01924-A: Creation of Platelet Function Testing Guidelines to Enhance Diagnosis and Prognosis of Bleeding Disorders in Dogs
Grant Status: Closed
Platelets play a primary role in maintaining blood flow. Platelets normally circulate in an inactive state to avoid inappropriate blood clot formation (thromboembolism), and are able to immediately activate to arrest blood loss in the event of blood vessel injury. Abnormal platelet function can result in serious and fatal clinical complications. Decreased platelet function leads to excessive bleeding; increased platelet activity is associated with thromboembolism. Platelet function testing is of vital importance when investigating bleeding problems in dogs, to detect increased platelet activity that may lead to thromboembolism, and for monitoring response to platelet blocking drugs in dogs at risk of thromboembolism.
Repeated monitoring of platelet function is important in patients with abnormality of these cells. Rechecking a patient’s platelet function test can determine if a platelet abnormality is worsening or if therapy with platelet blockers is effective. The ability to detect meaningful differences in serial platelet function results holds great clinical importance. Determining whether platelet function has changed on repeated measurements first requires knowledge of the variability of these assays expected in healthy dogs (in whom platelet function is not changing secondary to drugs or disease).

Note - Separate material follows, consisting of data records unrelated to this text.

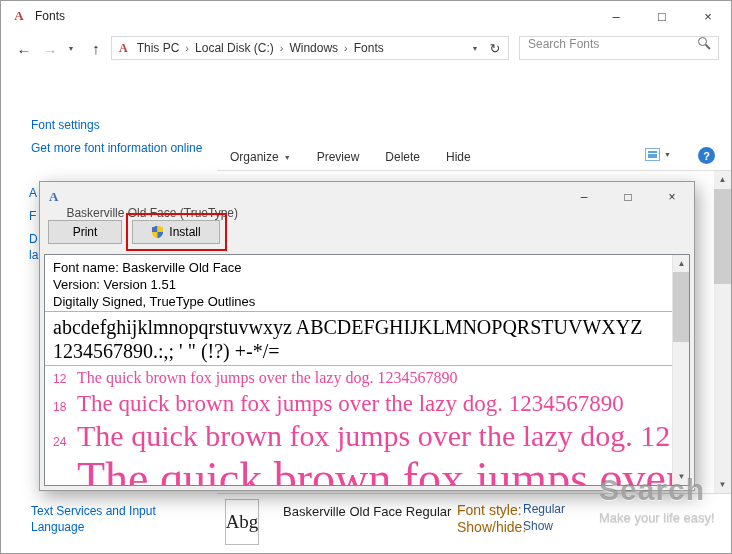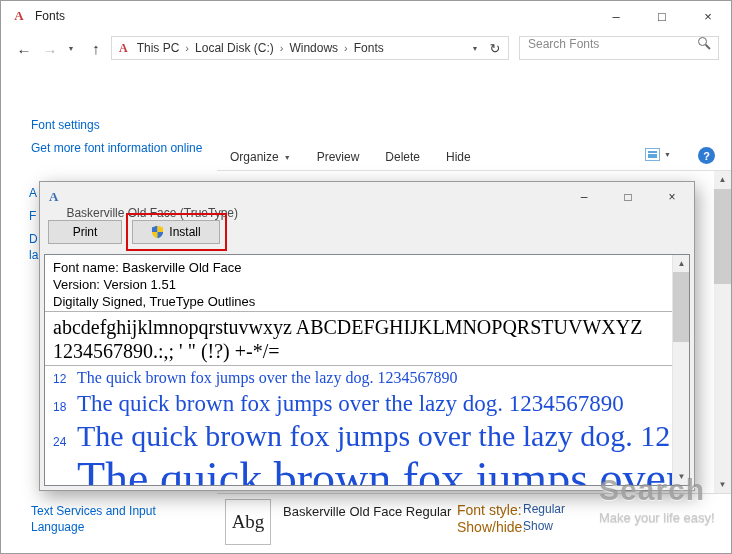--- a/index.html
+++ b/index.html
@@ -81,7 +81,7 @@
   .info-line{font-size:13px;line-height:17px;color:#000;}
   .pv-div{position:absolute;left:0;right:17px;height:1px;background:#b4b4b4;}
   .alpha{position:absolute;left:8px;top:60px;right:24px;font-family:"Liberation Serif",serif;font-size:20px;line-height:24px;color:#000;white-space:nowrap;overflow:hidden;}
-  .sample{position:absolute;left:8px;right:15px;display:flex;align-items:baseline;white-space:nowrap;overflow:hidden;color:#1d4ed8;}
+  .sample{position:absolute;left:8px;right:15px;display:flex;align-items:baseline;white-space:nowrap;overflow:hidden;color:#ec4899;}
   .sample-size{flex:none;width:24px;font-size:12px;font-family:"Liberation Sans",sans-serif;}
   .sample-text{font-family:"Liberation Serif",serif;overflow:hidden;}
   .s12{top:114px;} .s12 .sample-text{font-size:16px;}

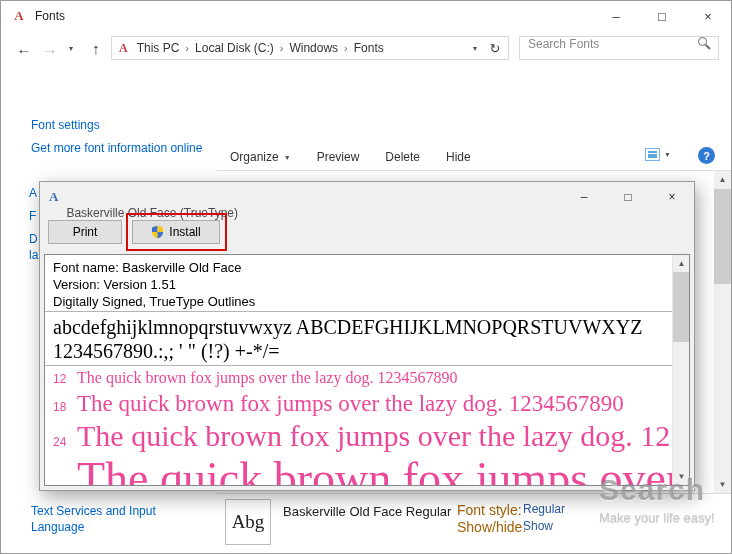--- a/index.html
+++ b/index.html
@@ -53,7 +53,7 @@
   .sb-thumb{position:absolute;left:0;width:17px;background:#cdcdcd;}
   
   .detail{position:absolute;left:216px;right:0;top:492px;bottom:0;border-top:1px solid #ddd;background:#fff;}
-  .abg-box{position:absolute;left:8px;top:5px;width:46px;height:46px;border:1px solid #bcbcbc;background:#fff;
+  .abg-box{position:absolute;left:8px;top:5px;width:34px;height:46px;border:1px solid #bcbcbc;background:#fff;
     display:flex;align-items:center;justify-content:center;font-family:"Liberation Serif",serif;font-size:19px;color:#222;}
   .detail-name{position:absolute;left:66px;top:10px;font-size:13px;color:#222;}
   .detail-label{position:absolute;font-size:14px;color:#a16207;}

The aims of this study were to:
- Determine the variability of platelet function testing over four separate occasions in healthy dogs using three different platelet function tests
- Determine if platelet function tests are comparable, and if these methods are interchangeable.
In this study we found relatively high variability in most of the platelet function tests examined. This high variability has several implications for future platelet research and clinical applications. Firstly, it was determined that comparing a patient’s test result to a population-based reference interval is likely inaccurate when determining if the result is abnormal or changing for that individual. Rather, it is recommended to use an individual as its own baseline and compare future platelet test results to this baseline for more accurate interpretation. For example, prior to treating a patient with hyperactive platelet with aspirin, it would be most appropriate to obtain a pre-treatment platelet function test result. Then, to determine if the aspirin is effective in reducing platelet function, future results would be compared to the original result.
The second recommendation coming from this study is to perform testing in at least duplicate measurements to help reduce the variability caused by the testing methods themselves, thus leading to more accurate results.
With regard to the second aim of the study, we found that most of the platelet function tests did not compare well to each other and there was poor correlation between most platelet function testing methods. This will impact future research and clinical practices related to platelet testing, as tests cannot be considered interchangeable. This knowledge also stimulates future research to determine which is the best test method to detect platelet abnormalities, especially those induced by anti-platelet medication such as aspirin or clopidogrel.
In summary, day-to-day fluctuation in platelet function test results is expected as a result of biological and other sources of variability. These sources of variability appear to especially affect platelet function tests such as thrombelastograph-platelet mapping and platelet function analysis. Additionally, one platelet test should not be expected to behave in a similar manner as another, and these tests should therefore not be considered interchangeable.
Blois, S. L., Lang, S. T., Wood, R. D., & Monteith, G. (2015). Biologic variability and correlation of platelet function testing in healthy dogs. Veterinary Clinical Pathology, 44(4), 503–510.